Mme Carmen Quintanilla Barba, Groupe du parti populaire européen, a présenté les femmes comme étant une force motrice au plan culturel et économique. Lorsqu’elles vivent en milieu rural, elles subissent aussi d’autres conditions difficiles comme le chômage, la pauvreté, le manque de moyens de transport et l’absence de services de base en santé et en éducation. Ces femmes n’ont donc pas la pleine jouissance de leurs droits et souffrent d’une discrimination constante. Ainsi, voit-on le milieu rural se dépeupler. L’Assemblée parlementaire du Conseil de l’Europe (l’Assemblée) a noté que la situation des femmes rurales révèle plusieurs préoccupations. Elles ne sont pas considérées dans les statistiques nationales; les perspectives d’emploi pour elles sont limitées tout comme l’accès au crédit et aux services sociaux et de santé. Elles n’ont pas facilement accès à la propriété ni à la succession.

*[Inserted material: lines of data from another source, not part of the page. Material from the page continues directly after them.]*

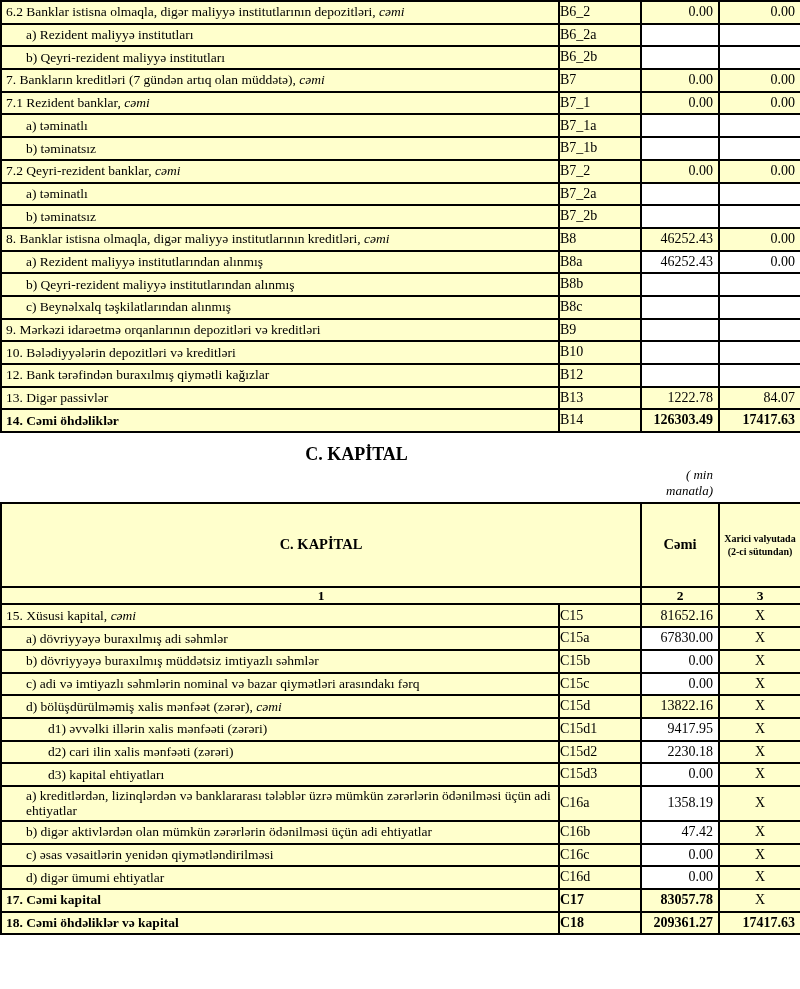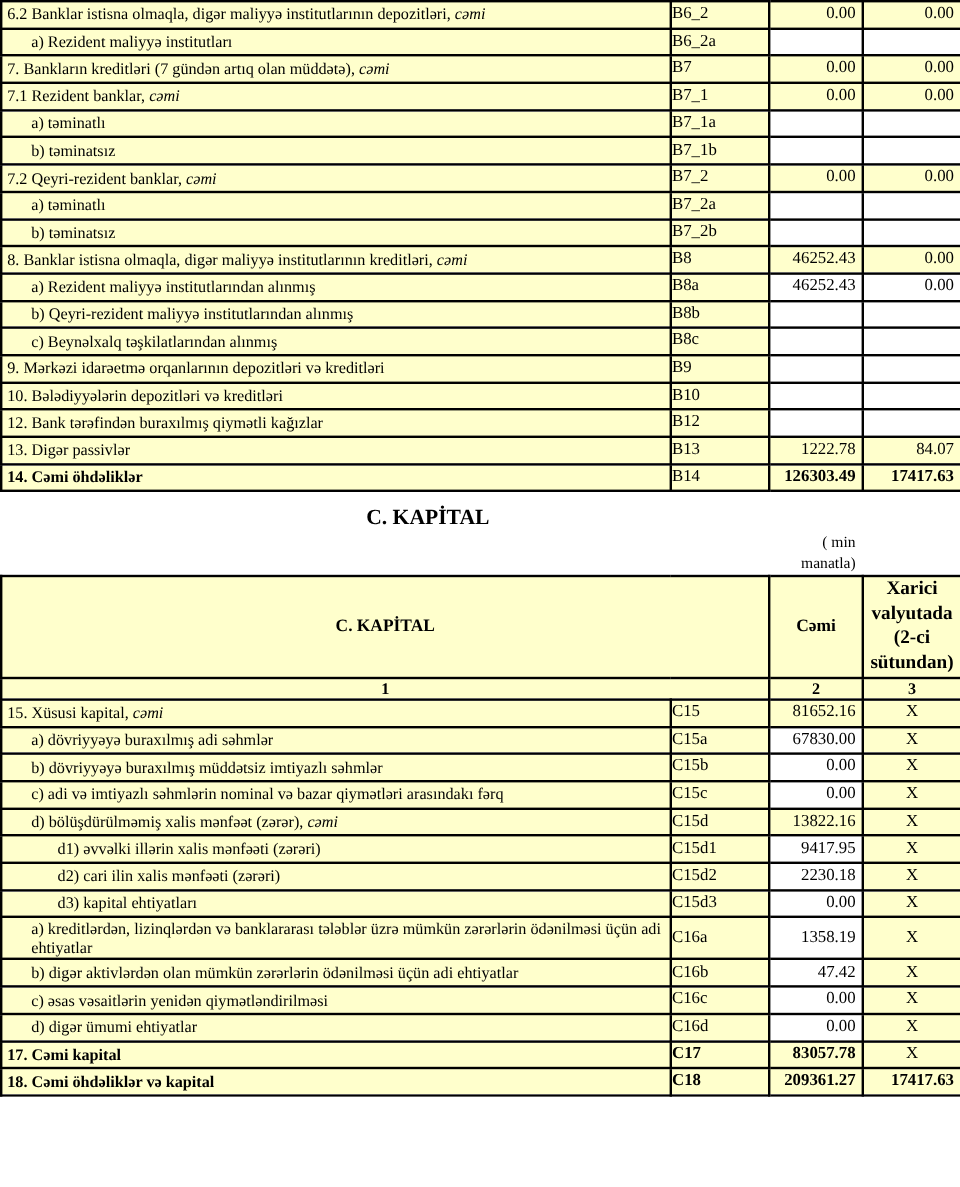--- a/index.html
+++ b/index.html
@@ -81,6 +81,12 @@
         <tr>
           <td class="desc indent-1"><span>a) Rezident maliyyə institutları</span><span class="it"></span></td>
           <td class="code">B6_2a</td>
+          <td class="val input"></td>
+          <td class="val input"></td>
+        </tr>
+        <tr>
+          <td class="desc indent-1"><span>b) Qeyri-rezident maliyyə institutları</span><span class="it"></span></td>
+          <td class="code">B6_2b</td>
           <td class="val input"></td>
           <td class="val input"></td>
         </tr>

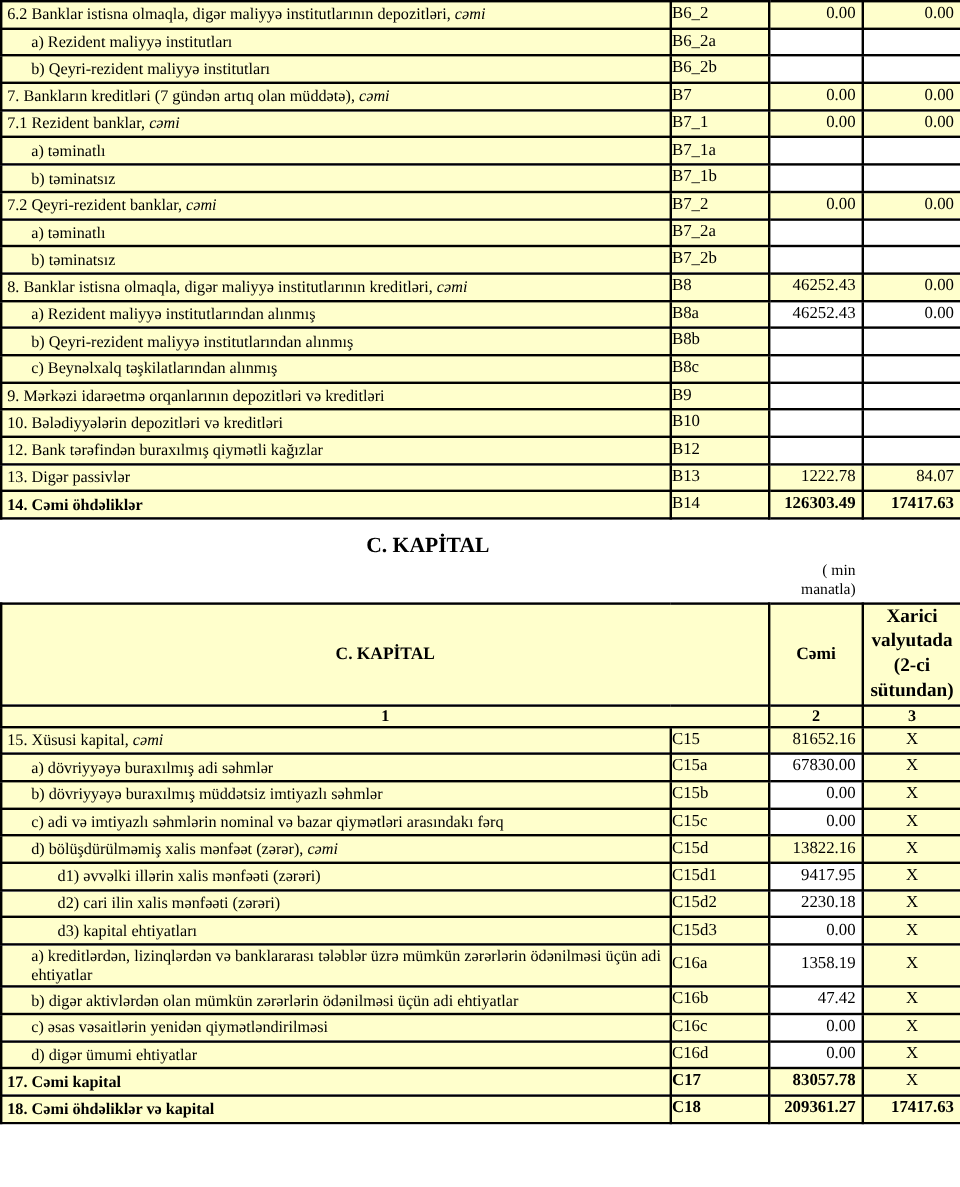--- a/index.html
+++ b/index.html
@@ -48,6 +48,7 @@
   }
   .unit-note {
     text-align: right;
+    font-style: italic;
     font-size: 13px;
     line-height: 1.25;
     padding-right: 0;

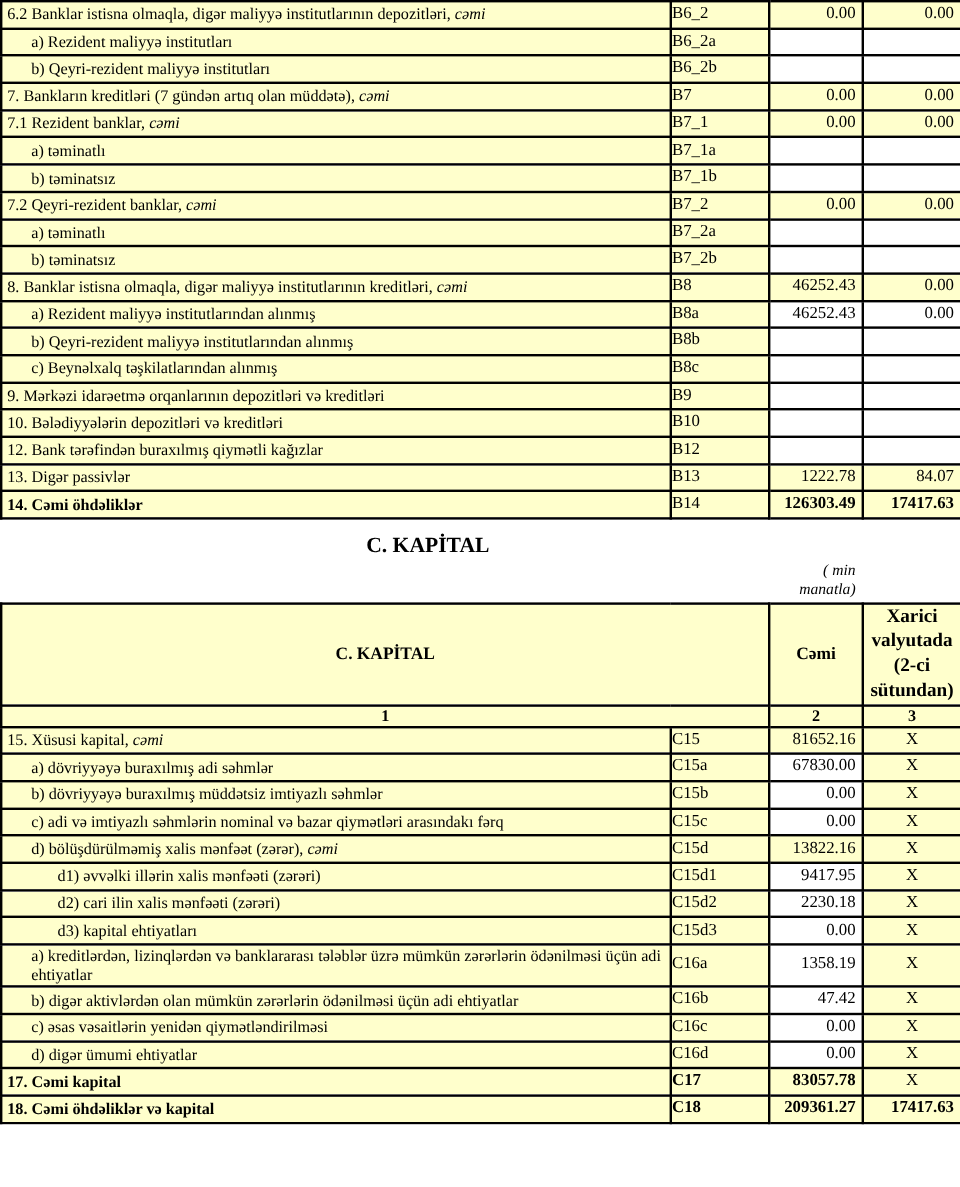--- a/index.html
+++ b/index.html
@@ -57,7 +57,7 @@
 
   thead td { text-align: center; font-weight: bold; }
   td.hdr-main { height: 82px; font-size: 14.5px; }
-  td.hdr-fx { font-size: 16px; line-height: 1.3; padding: 0 2px; }
+  td.hdr-fx { font-size: 10px; line-height: 1.3; padding: 0 2px; }
   tr.num-row td { height: 13px; font-size: 13.5px; }
 </style>
 </head>

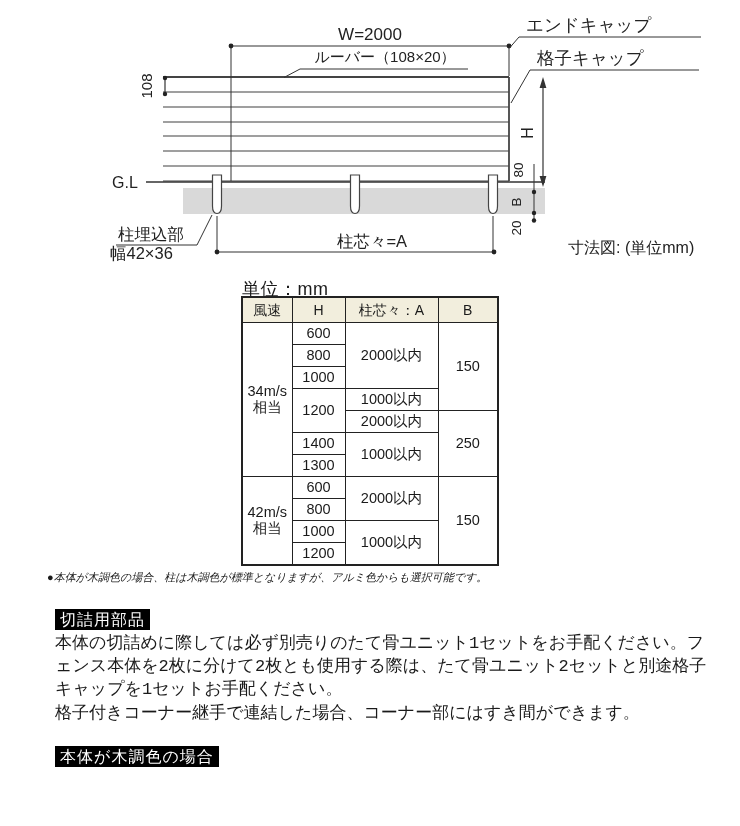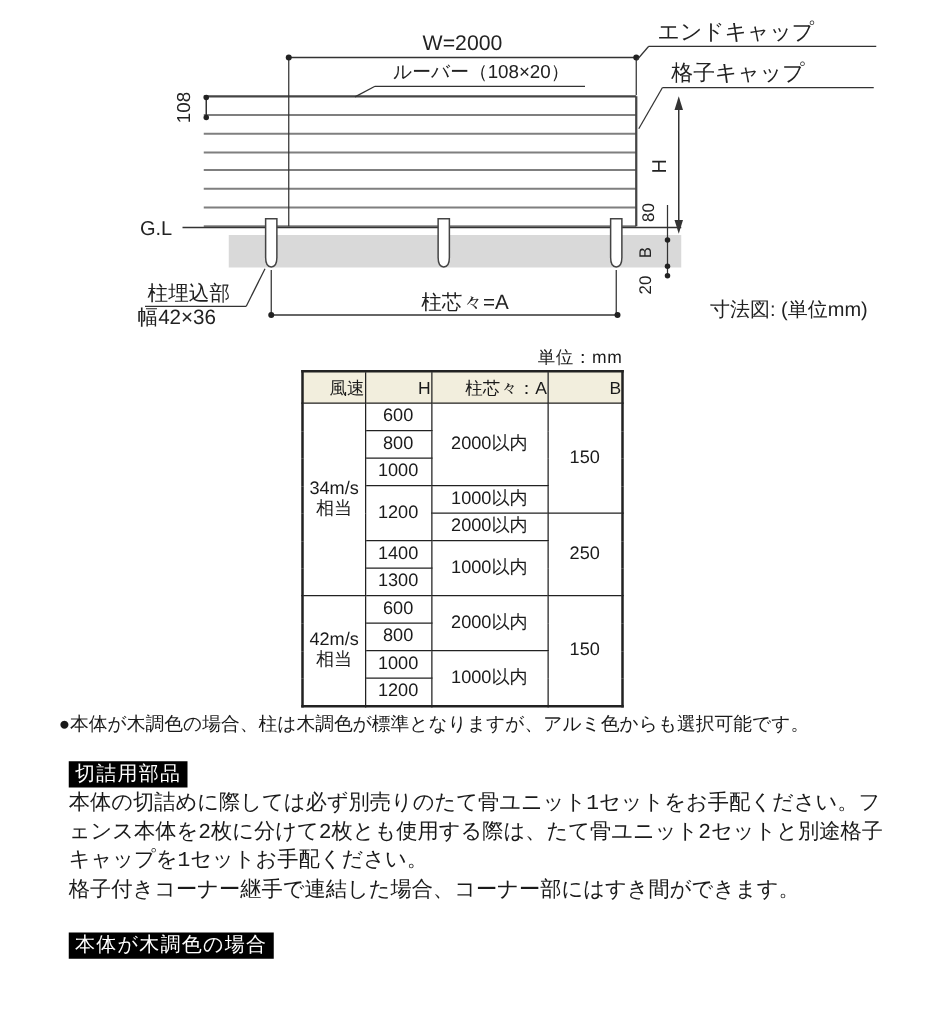--- a/index.html
+++ b/index.html
@@ -13,8 +13,8 @@
   svg text{fill:#222;font-family:"Liberation Sans","DejaVu Sans",sans-serif;}
   
   .unit-note{
-    position:absolute;left:242px;top:277px;width:256px;text-align:right;
-    font-size:14px;letter-spacing:0.5px;
+    position:absolute;left:242px;top:277px;width:256px;text-align:left;
+    font-size:18px;letter-spacing:0.5px;
   }
   table.spec{
     position:absolute;left:241px;top:296px;border-collapse:collapse;

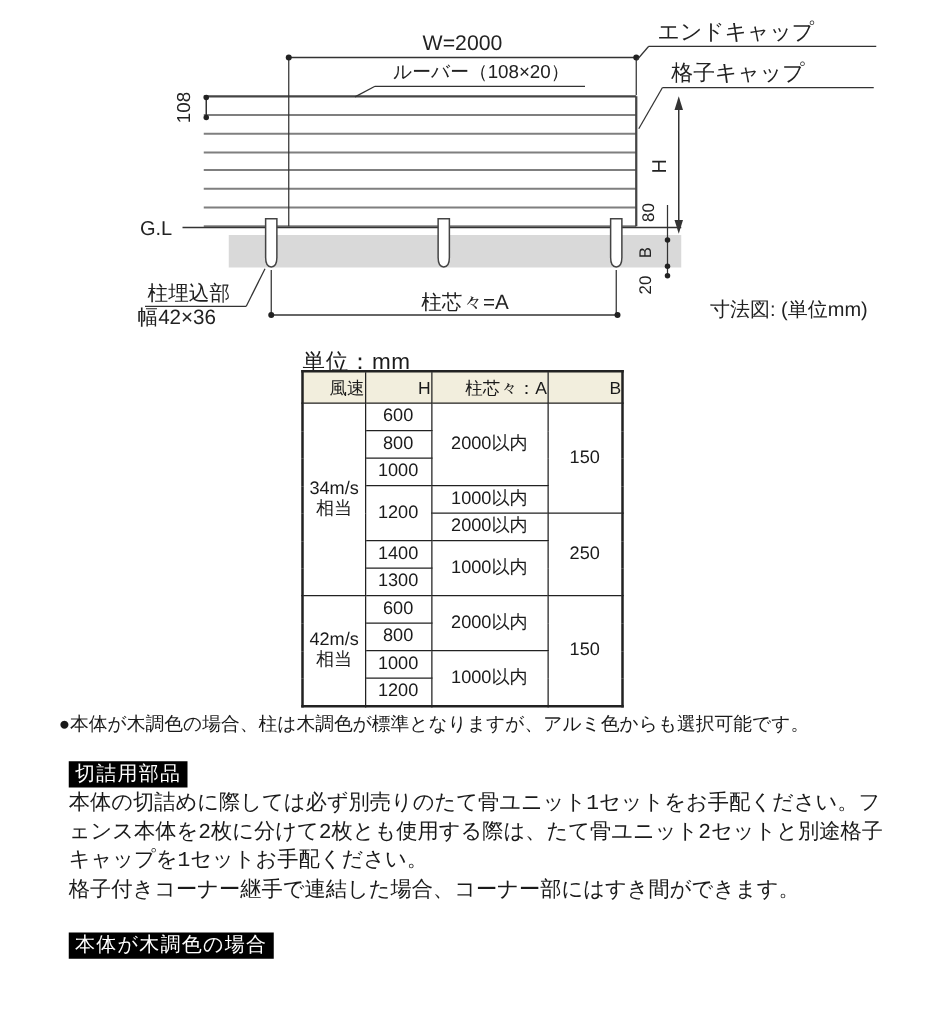--- a/index.html
+++ b/index.html
@@ -24,7 +24,7 @@
     border:1px solid #222;text-align:center;vertical-align:middle;
     padding:0;line-height:1.05;font-weight:normal;
   }
-  table.spec th{height:24px;background:#f2eedd;font-size:14px;text-align:right;}
+  table.spec th{height:24px;background:#f2eedd;font-size:14px;}
   table.spec td{height:21px;font-size:14.5px;background:#fff;}
   col.c-wind{width:50px;} col.c-h{width:53px;} col.c-a{width:93px;} col.c-b{width:60px;}
   td.wind{font-size:13.5px;line-height:1.15;}

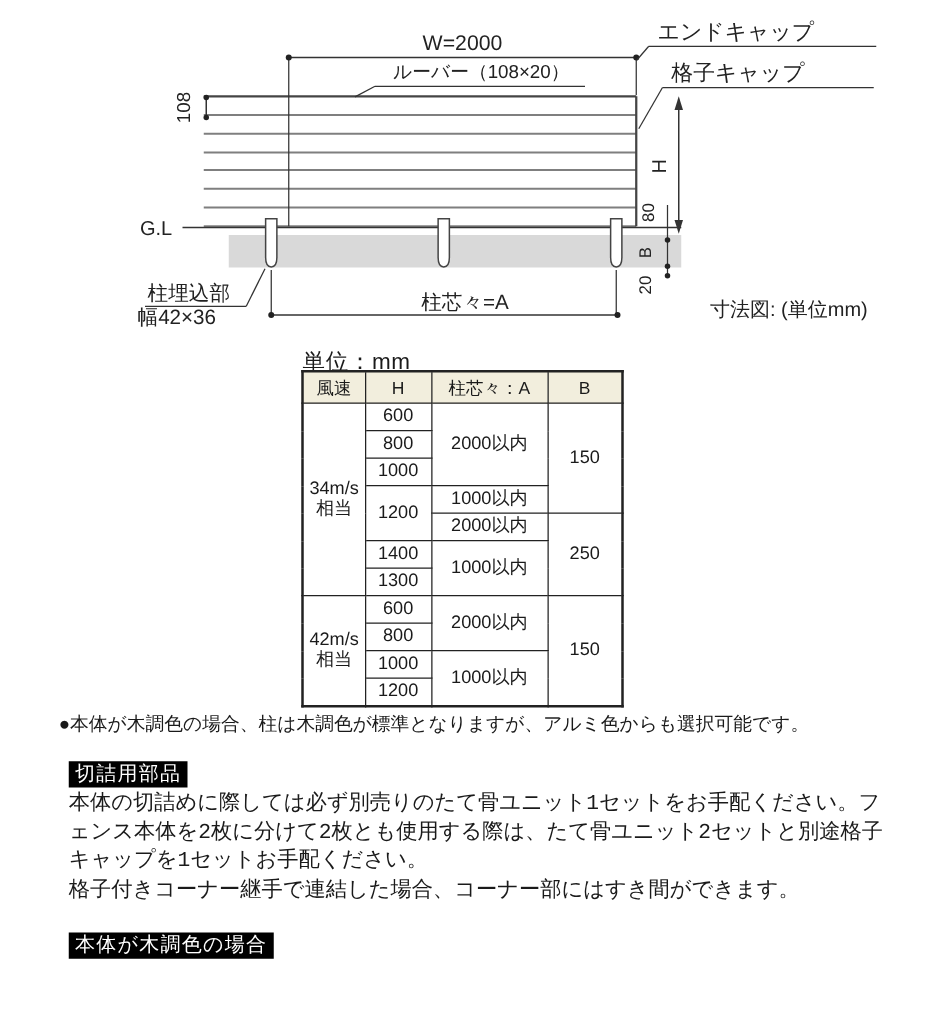--- a/index.html
+++ b/index.html
@@ -29,7 +29,7 @@
   col.c-wind{width:50px;} col.c-h{width:53px;} col.c-a{width:93px;} col.c-b{width:60px;}
   td.wind{font-size:13.5px;line-height:1.15;}
   
-  .color-note{position:absolute;left:47px;top:570px;width:680px;font-size:15px;}
+  .color-note{position:absolute;left:47px;top:570px;width:680px;font-size:11px;font-style:italic;}
   .note-block{position:absolute;left:55px;width:655px;}
   .badge{
     display:inline-block;background:#000;color:#fff;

Par conséquent, l’Assemblée a présenté plusieurs recommandations intéressantes aux états membres du conseil de l’Europe. Voici certaines d’entre elles :

·         concevoir des mesures juridiques et politiques visant spécifiquement à améliorer la situation des femmes en milieu rural et favorisant l’égalité des chances afin de créer des conditions afin que les femmes puissent demeurer dans les zones rurales;

·         veiller à adopter une approche intégrée de l’égalité entre les femmes et les hommes dans l’élaboration de la mise en œuvre de toutes les politiques ayant une incidence sur la situation des femmes en milieu de travail;

·         impliquer les femmes en milieu rural dans l’élaboration et la mise en œuvre des politiques et des décisions les concernant;

·         promouvoir une participation accrue des femmes en milieu rural dans la prise de décisions, encourager leur présence dans la vie politique locale et dans les organes directeurs des entreprises, des coopératives, des instances agricoles locales et des associations agricoles;

·         veiller à la bonne application du droit par les agents de la force publique et autres agents publics dans les zones rurales, notamment dans le domaine de la justice, du droit du travail et du droit pénal, afin d’imposer le respect de l’État de droit;

·         engager ou soutenir des actions de visibilité et des campagnes de sensibilisation ainsi que des services d’information pour apprendre aux femmes à connaître leurs droits;

·         établir des budgets en tenant compte de l’égalité entre les femmes et les hommes;

·         signer et ratifier la Convention du Conseil de l’Europe sur la lutte contre la traite des êtres humains.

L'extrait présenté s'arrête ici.